Stories (episode 2) Posted: 10 Dec 2012 08:14 AM PST
Stories By Katherine Schreiber
What’s the worst that could happen in a creative
career that cultivates self-expansion, empathy, and in-the-moment awareness?
Unfortunately, that list is a bit too long for one blog post. So we’ve culled a
few of our favorite stories from local actors. Hopefully readers can learn the
lessons gleaned from these less than ideal circumstances without re-experiencing
the unscripted drama.
Actor and comedian Josiah Correll was just getting his start
on the stage when, in his junior year of college, he was invited to portray an
historical figure for a small gig in Kentucky. Since the venue — Fort Harrod —
was a few hours away from his home town of Lexington (and, well, because it paid
about $300 an hour), Correll signed up immediately.
Unbeknownst to him, there was no script for this ordeal. A few weeks before the event was
scheduled, he caught wind that he’d been required to write a monologue for Jim
Harrod, the famed man he was slated to portray in front of a group of elementary
school students. Rather than offloading the task to another willing actor,
Correll assured the event staff he’d be all over it, no problem.
The day of the performance, Correll ended up getting lost en route to the venue. He
showed up about 15 minutes late and stepped out of his car to the warm welcome
of a very unhappy event manager — who had also been expecting an entire
production team, not one lone college guy.

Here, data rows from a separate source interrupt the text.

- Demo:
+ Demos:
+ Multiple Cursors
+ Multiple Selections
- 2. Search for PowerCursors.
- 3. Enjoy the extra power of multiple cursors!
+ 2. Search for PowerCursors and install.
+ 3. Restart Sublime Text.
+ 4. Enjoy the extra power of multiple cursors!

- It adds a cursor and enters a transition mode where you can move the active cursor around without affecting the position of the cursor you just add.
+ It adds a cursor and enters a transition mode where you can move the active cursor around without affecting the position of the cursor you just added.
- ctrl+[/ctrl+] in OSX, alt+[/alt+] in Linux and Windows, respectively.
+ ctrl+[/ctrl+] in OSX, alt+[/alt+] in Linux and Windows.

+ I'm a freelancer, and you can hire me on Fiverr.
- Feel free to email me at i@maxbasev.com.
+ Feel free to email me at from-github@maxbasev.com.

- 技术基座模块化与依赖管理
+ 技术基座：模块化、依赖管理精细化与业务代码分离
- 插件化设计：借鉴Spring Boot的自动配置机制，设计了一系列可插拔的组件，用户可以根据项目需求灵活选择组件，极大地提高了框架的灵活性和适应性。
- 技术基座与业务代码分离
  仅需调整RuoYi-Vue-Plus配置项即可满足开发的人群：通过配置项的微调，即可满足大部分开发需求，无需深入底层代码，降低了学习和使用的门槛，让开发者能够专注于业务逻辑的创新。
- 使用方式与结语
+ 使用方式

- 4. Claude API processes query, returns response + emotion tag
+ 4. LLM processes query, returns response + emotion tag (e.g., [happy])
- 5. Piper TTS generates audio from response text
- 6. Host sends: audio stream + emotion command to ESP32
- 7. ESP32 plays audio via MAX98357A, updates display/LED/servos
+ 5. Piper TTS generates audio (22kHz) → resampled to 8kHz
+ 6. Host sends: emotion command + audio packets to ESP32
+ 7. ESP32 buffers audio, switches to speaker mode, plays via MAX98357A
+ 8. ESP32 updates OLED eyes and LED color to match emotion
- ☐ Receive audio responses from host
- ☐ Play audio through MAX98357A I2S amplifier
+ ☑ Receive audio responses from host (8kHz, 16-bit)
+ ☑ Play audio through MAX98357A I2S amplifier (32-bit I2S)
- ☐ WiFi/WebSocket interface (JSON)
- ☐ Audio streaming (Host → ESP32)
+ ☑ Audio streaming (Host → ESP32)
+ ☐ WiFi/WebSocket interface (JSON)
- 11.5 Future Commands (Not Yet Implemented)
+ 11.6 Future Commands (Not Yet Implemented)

Correll rushed backstage to change into costume, then stumbled out to deliver a
20-minute speech to an audience of seven-, eight-, and nine-year olds. He
noticed some giggles as he spoke but chalked it up to kids just being kids. But
once the question and answer part of the gig arose, more audience members began
raising their hands and pointing at him.
“I didn’t know what they were pointing at,” Correll recalls. “I would say
sorry, you have to speak up. They wouldn’t say anything, so I’d move on
to the next hand. But then this little girl finally stands up and goes ‘yer
barn dawr is open.’ And I look down and I see I’ve literally ripped my
pants — my entire crotch was out of my pants.”
Unfortunately for everyone, Correll was also “going through a phase in life where I thought
underwear was unnecessary.”
An eruption from laughter trailed Correll as he sauntered off the stage. And he
kept his head low when he re-emerged in his regular clothes, outside the
performance area. The event manager wasn’t exactly inclined to give him his
paycheck, but a brief agreement that he’d promise not to come back settled the
matter and he ended up walking away with a fair enough cut.
I now have a pretty ridiculous fear of accidentally exposing myself on stage,”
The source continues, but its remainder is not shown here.